A papillary mesothelial tumor is a growth that arises from the mesothelium, a thin layer of tissue that lines and protects most of the body’s internal organs. These tumors are uncommon and represent a category separate from the more aggressive cancer called malignant mesothelioma. While the term can cause concern, it describes a growth that is often benign or slow-growing.
These growths get their name from their unique structure. The term “papillary” refers to the small, finger-like projections that characterize the tumor’s surface when viewed under a microscope. This cellular arrangement gives it a distinct appearance that pathologists use for identification.
Tumor Characteristics and Common Locations
The defining feature of a papillary mesothelial tumor is its microscopic structure, composed of small, branching projections called papillae. These can sometimes form round swirls of calcium deposits called psammoma bodies. Visually, the tumors appear as small, whitish or grey nodules, which can range from less than a centimeter to over three centimeters. In many instances, these tumors do not invade nearby tissues, a characteristic that sets them apart from more aggressive cancers.

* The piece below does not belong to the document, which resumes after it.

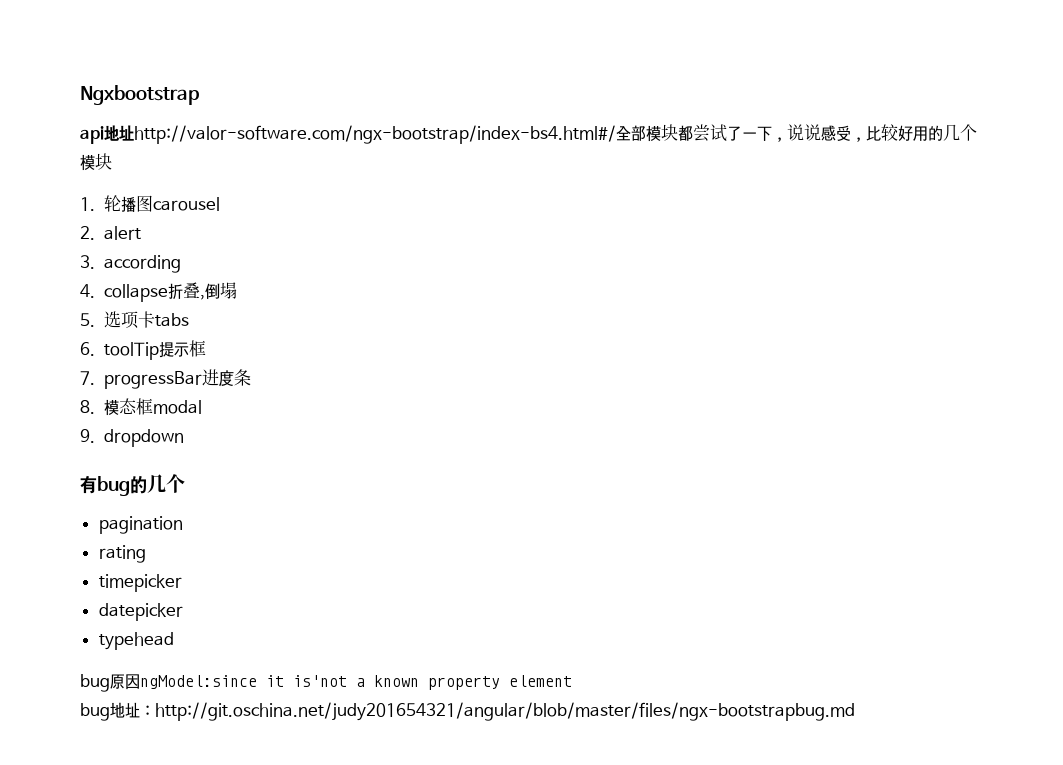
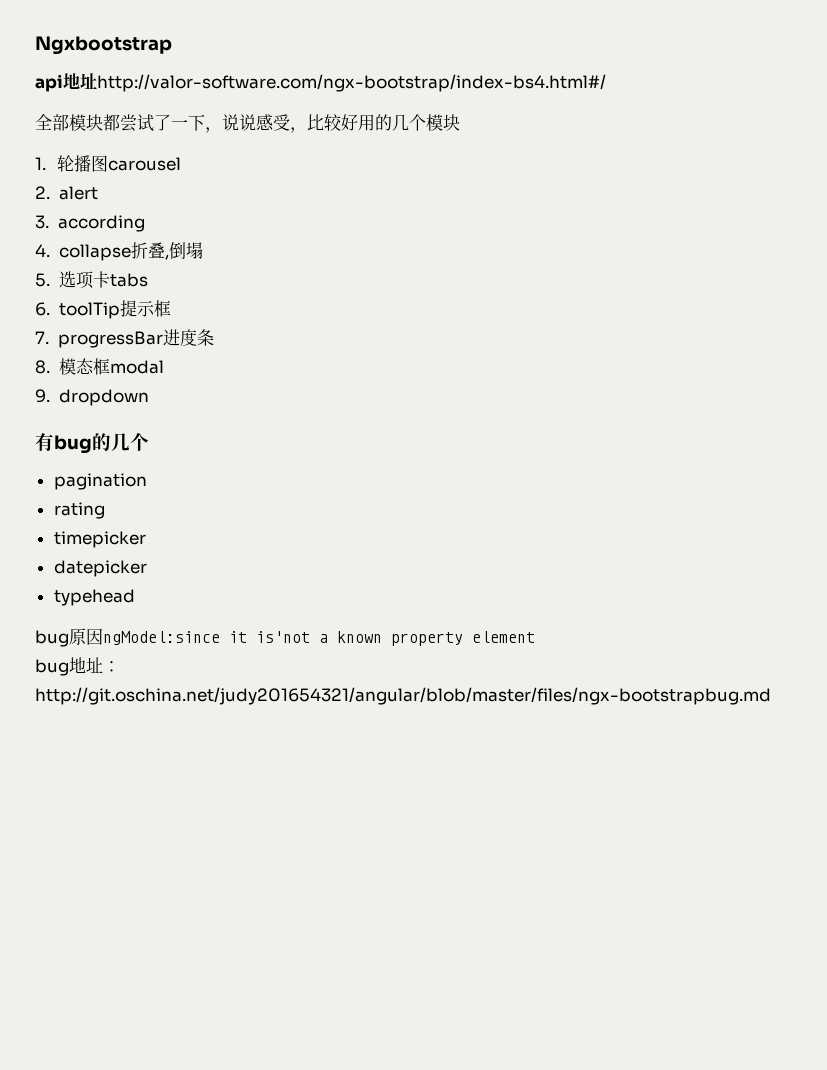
(616, 134) none -> (606, 83) //

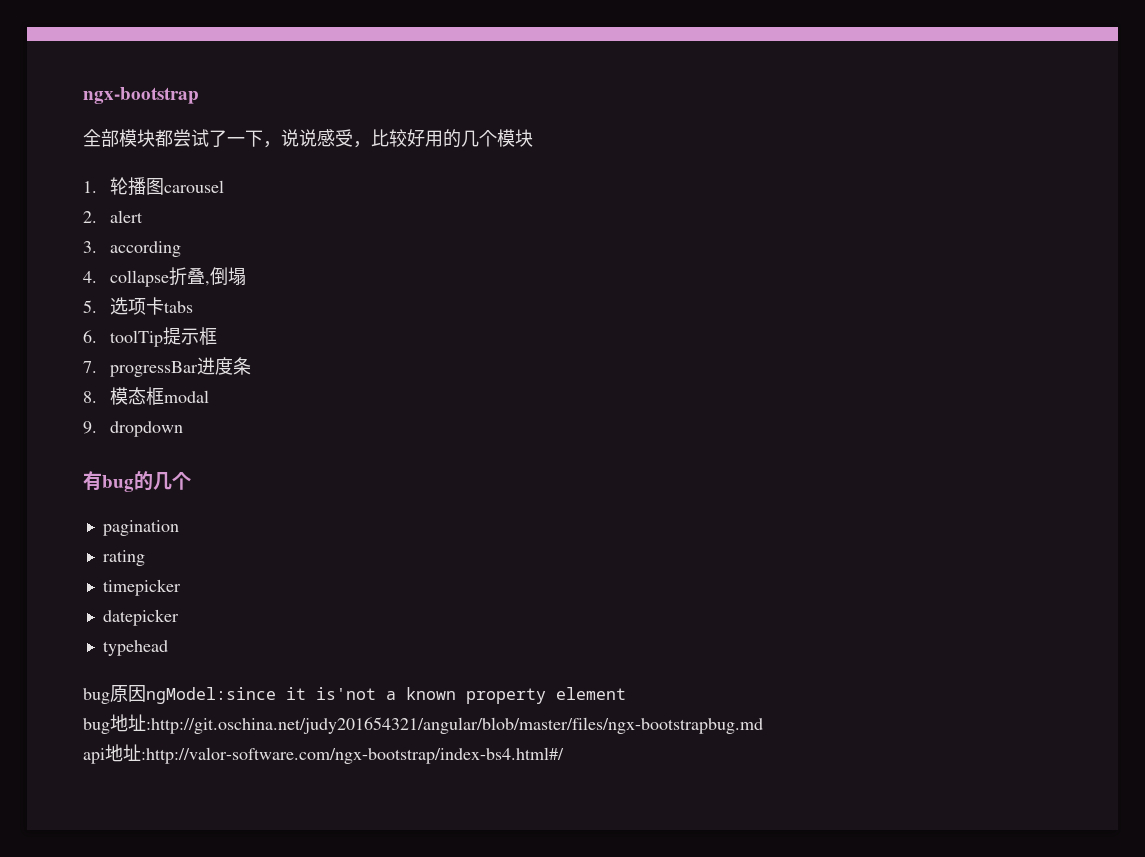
[35,36,172,55] [35,73,606,92] Ngxbootstrap // api地址http://valor-software.com/ngx-bootstrap/index-bs4.html#/ -> [83,87,199,104] ngx-bootstrap
[103,661,120,672] [35,687,771,705] ：http://git.oschina.net/judy201654321/angular/blob/master/files/ngx-bootstrapbug.md -> [146,717,763,734] [83,744,564,764] :http://git.oschina.net/judy201654321/angular/blob/master/files/ngx-bootstrapbug.md // api地址:http://valor-software.com/ngx-bootstrap/index-bs4.html#/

These tumors develop on the mesothelium, the protective membrane covering internal organs. The most common site is the peritoneum, the membrane lining the abdominal cavity, but they can also occur in the pleura (lining the lungs), the pericardium (around the heart), or the tunica vaginalis (surrounding the testes). They are most frequently identified in the peritoneum, particularly in women.
Distinguishing Benign and Malignant Forms
Papillary mesothelial growths exist on a spectrum. Many are classified as papillary mesothelial hyperplasia, a benign, non-cancerous condition that is an overgrowth of normal mesothelial cells. These are often discovered incidentally.

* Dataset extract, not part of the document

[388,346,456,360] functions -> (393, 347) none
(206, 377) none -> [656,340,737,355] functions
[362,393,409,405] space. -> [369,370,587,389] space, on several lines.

A distinct diagnosis is the Well-Differentiated Papillary Mesothelial Tumor (WDPMT), formerly known as WDPM. This tumor is considered to have low malignant potential, meaning it is a low-grade, slow-progressing tumor that is unlikely to spread aggressively.

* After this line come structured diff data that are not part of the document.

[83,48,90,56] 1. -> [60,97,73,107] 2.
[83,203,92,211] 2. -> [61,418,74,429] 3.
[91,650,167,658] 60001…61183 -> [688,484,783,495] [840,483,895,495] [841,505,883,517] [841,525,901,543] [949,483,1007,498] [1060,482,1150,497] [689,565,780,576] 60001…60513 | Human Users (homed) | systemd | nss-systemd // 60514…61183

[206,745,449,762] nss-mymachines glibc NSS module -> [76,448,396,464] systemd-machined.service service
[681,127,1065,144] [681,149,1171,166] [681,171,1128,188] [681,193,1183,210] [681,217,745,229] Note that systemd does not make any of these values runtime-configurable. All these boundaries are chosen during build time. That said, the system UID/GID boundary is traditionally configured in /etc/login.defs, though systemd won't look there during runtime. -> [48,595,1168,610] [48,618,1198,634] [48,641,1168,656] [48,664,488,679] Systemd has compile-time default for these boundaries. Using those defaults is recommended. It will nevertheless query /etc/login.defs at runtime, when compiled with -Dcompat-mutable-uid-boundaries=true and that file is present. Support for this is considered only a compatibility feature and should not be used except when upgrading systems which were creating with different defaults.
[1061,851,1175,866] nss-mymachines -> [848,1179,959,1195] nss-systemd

The behavior of WDPMT stands in sharp contrast to malignant mesothelioma, a high-grade cancer characterized by rapid, invasive growth and a tendency to metastasize. Pathologists differentiate these tumors by examining cell structure and using special stains. For instance, in malignant mesothelioma, protein markers like BAP1 are often absent, whereas they are present in WDPMT.
The Diagnostic Process
Many papillary mesothelial tumors are found incidentally during imaging tests, such as a CT scan or ultrasound, performed for unrelated medical issues. In other cases, a person might experience vague symptoms like the buildup of fluid in the abdomen, known as ascites, which prompts investigation. While imaging can reveal the presence of nodules on the mesothelium, it cannot definitively identify the tumor type.
A definitive diagnosis requires a biopsy, which involves obtaining a tissue sample for laboratory analysis. The method for collecting this sample depends on the tumor’s location, such as a laparoscopy for the abdomen or a thoracoscopy for the chest cavity.
The collected tissue sample is sent to a pathologist for histopathological examination. This expert analysis of the tissue’s cellular architecture confirms the diagnosis, distinguishing between benign hyperplasia, a low-grade WDPMT, or malignant mesothelioma.
Treatment and Management Approaches
The management strategy for a papillary mesothelial tumor is tailored to its type, size, and whether it is causing symptoms. For small, asymptomatic tumors, particularly benign hyperplasia or WDPMT, doctors may recommend a “watchful waiting” approach. This involves active surveillance with periodic imaging scans to monitor the tumor for any changes.
When a tumor is larger, causes symptoms like pain or fluid buildup, or if there is uncertainty about its nature, surgical removal is the primary treatment. The objective of the surgery is cytoreduction, which means removing all visible signs of the tumor. Complete removal offers the best outcome for symptomatic patients.
In certain situations, such as widespread or recurrent disease, other treatments may be considered. One option is hyperthermic intraperitoneal chemotherapy (HIPEC), a procedure where heated chemotherapy drugs are circulated within the abdominal cavity after surgery. This technique targets any remaining microscopic cancer cells but is less frequently required for WDPMT than for more aggressive cancers.
Prognosis and Long-Term Outlook
The long-term outlook for individuals with papillary mesothelial tumors is generally favorable, especially for those with benign hyperplasia or WDPMT. Because these tumors are slow-growing and non-invasive, many people live for decades after their diagnosis. The prognosis is significantly better than that associated with malignant mesothelioma.
Despite the positive outlook, the potential for recurrence is an important consideration. Even when a WDPMT is completely removed, it can return, sometimes years later. This possibility requires long-term follow-up care with regular check-ups and imaging to monitor for any new growths and intervene early if needed.
The prognosis depends on several factors, including the extent of the tumor at diagnosis and the success of the surgical removal. A patient’s overall health also plays a role in the long-term outcome.